マイナーな路線をカバーする形で、ピンポイントな集客をしている格安航空券を取り扱うLCCのスプリングジャパンは、格安航空会社の中でも日本では比較的後発での業界参入となりました。
しかし、この後発での参入というのは実は国内の格安航空会社という意味では非常に成功したというか、功を奏したといってもいいかと思います。
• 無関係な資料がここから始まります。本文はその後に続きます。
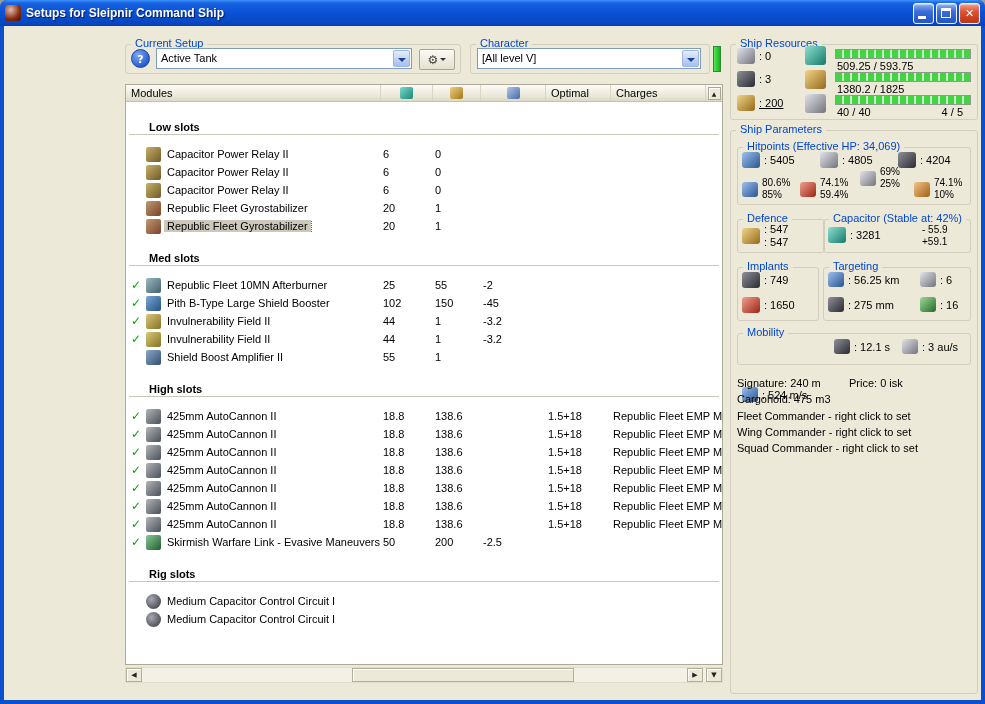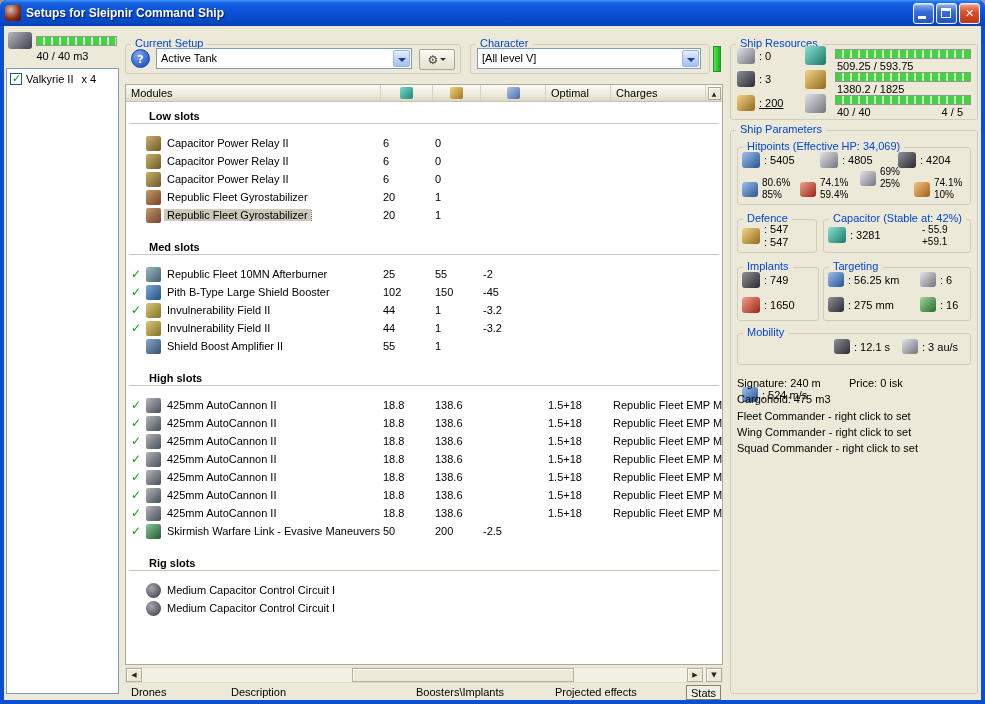--- a/index.html
+++ b/index.html
@@ -139,22 +139,6 @@
 
   <div class="content">
 
-    <div class="left-panel">
-      <div class="drone-head">
-        <span class="drone-ic"></span>
-        <span class="pbar" style="position:relative;flex:1;">
-            <i class="pfill"></i>
-          </span>
-      </div>
-      <div class="drone-cap">40 / 40 m3</div>
-      <div class="drone-list">
-        <div class="dl-item">
-          <span class="cbx checked"></span>
-          <span>Valkyrie II</span>
-          <span class="dl-qty">x 4</span>
-        </div>
-      </div>
-    </div>
 
     <div class="gbox" style="left:466px;top:18px;width:240px;height:30px;">
       <span class="glabel">Character</span>

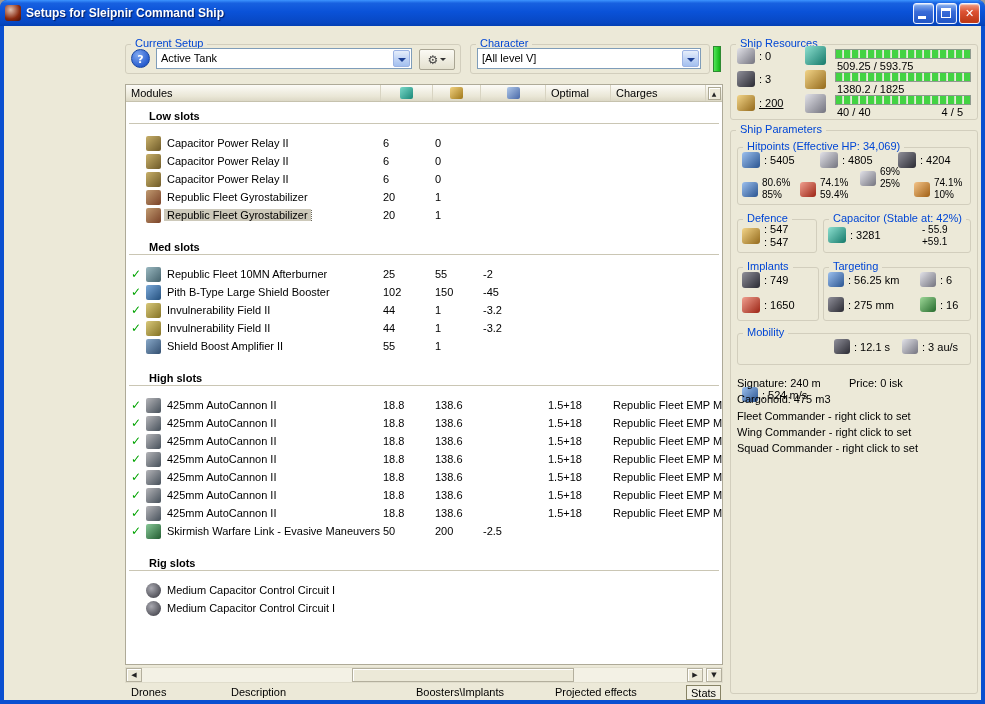--- a/index.html
+++ b/index.html
@@ -65,7 +65,7 @@
   .hic-cap { background:linear-gradient(135deg,#b0c8e8,#4868a8); }
   .mini-btn { width:13px; height:13px; border:1px solid #aca893; background:#ece9d8; box-shadow:inset 1px 1px 0 #fff;
     font-size:6px; line-height:11px; text-align:center; color:#222; }
-  .mtbody { position:absolute; left:0; top:18px; right:0; bottom:0; overflow:hidden; padding-top:5px; }
+  .mtbody { position:absolute; left:0; top:18px; right:0; bottom:0; overflow:hidden; padding-top:16px; }
   .tsection { margin-bottom:15px; }
   .tsection-h { font-weight:bold; height:16px; line-height:16px; padding-left:20px; border-bottom:1px solid #cac6b4; margin:0 3px 10px 3px; }
   .trow { display:grid; grid-template-columns:20px 18px 217px 52px 48px 65px 65px 1fr; height:18px; align-items:center; }

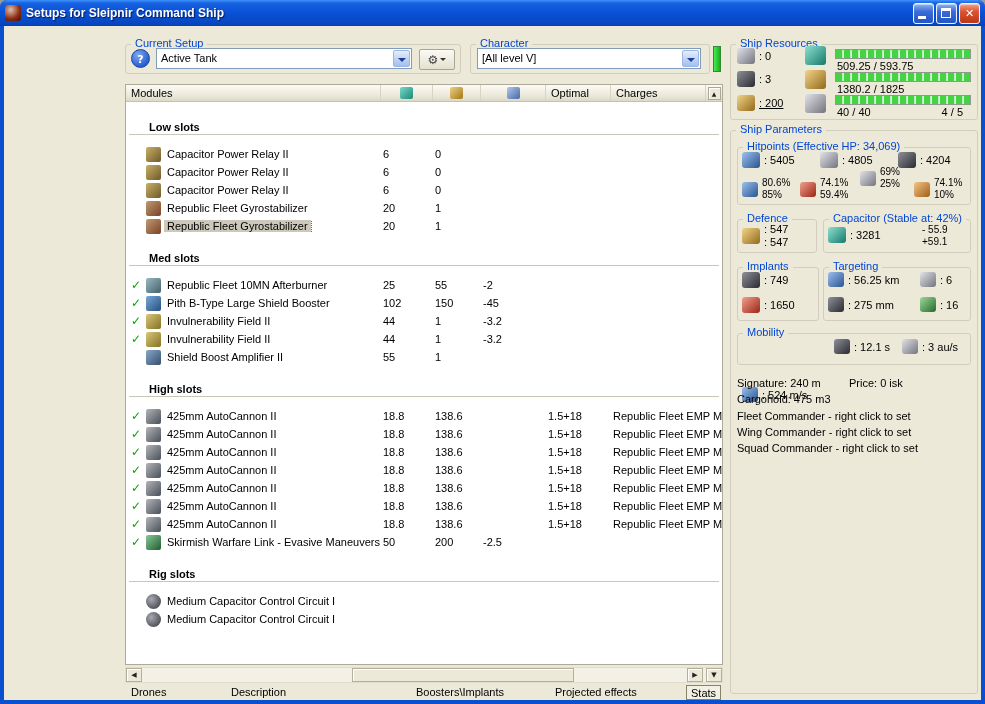--- a/index.html
+++ b/index.html
@@ -542,7 +542,7 @@
         </div>
       </div>
 
-      <div class="gbox" style="left:6px;top:88px;width:80px;height:34px;">
+      <div class="gbox" style="left:6px;top:88px;width:88px;height:34px;">
         <span class="glabel">Defence</span>
         <div class="pair" style="left:4px;top:3px;">
           <span class="ic ic-gold"></span>

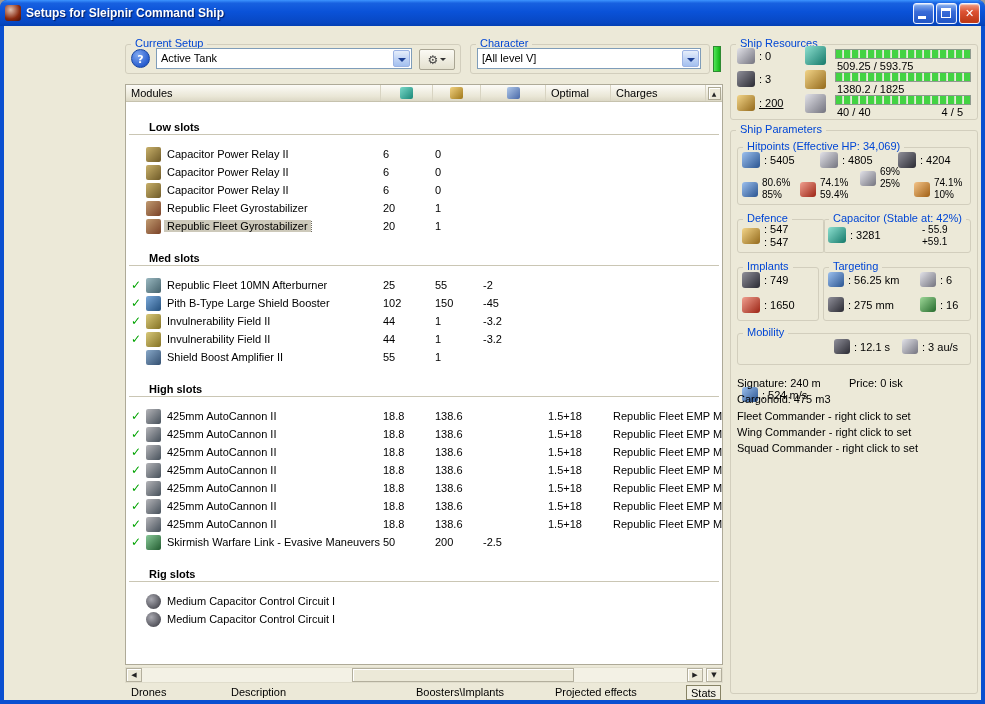--- a/index.html
+++ b/index.html
@@ -455,13 +455,6 @@
       <span class="sbtn corner glyph">▼</span>
     </div>
 
-    <div class="tabsrow">
-      <span class="tab" style="left:2px;">Drones</span>
-      <span class="tab" style="left:102px;">Description</span>
-      <span class="tab" style="left:287px;">Boosters\Implants</span>
-      <span class="tab" style="left:426px;">Projected effects</span>
-      <span class="tab active" style="left:561px;">Stats</span>
-    </div>
 
     <div class="gbox" style="left:726px;top:18px;width:248px;height:76px;">
       <span class="glabel">Ship Resources</span>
というのも、日本は海外に比べると土地が狭く長距離移動も新幹線など陸路でも十分に移動することができたので、長距離移動に飛行機を利用する層が新しく確保できるか手探りながらの業界参入になった、ということもあって、話題にこそなりはしてもトラブルが頻発したり、或いは業績が思わしくなかったりするような格安航空会社がとても多かったからです。
しかし、その点では後発で格安航空会社を設立したスプリングジャパンは、そういった先発の格安航空会社の成功例と失敗例をしっかりと学びながら、自社に反映して運営方針を決めることができたのですね。

スプリングジャパンの成功した運営方針

スプリングジャパンが後発で格安航空会社を設立した際に、他の格安航空会社の教訓を活かしたことで成功したのはやはりその独自性とサービスのレベルの高さです。
安かろう悪かろう、というのは日本では基本的に通用しないのです。
日本では、値段を下げてもそれなりに質よく満足のいくサービスのできない業界は安くても通用しません。
その点、スプリングジャパンはトラブルや不満の多かった安かろう悪かろうな格安航空会社の運営と失敗を教訓にして、そういったサービスの質についてはコスト低減の対象にせず、質の高さをそのままに、独自性がありなお且つほかの航空会社ではあまりカバーしていないような路線だけをとることによって、低コストな空港使用を行うことで格安で航空チケットを提供するようにしているわけです。
サービスは日本質のまま、工夫で低コストにしているというのが何よりの成功の秘訣というわけです。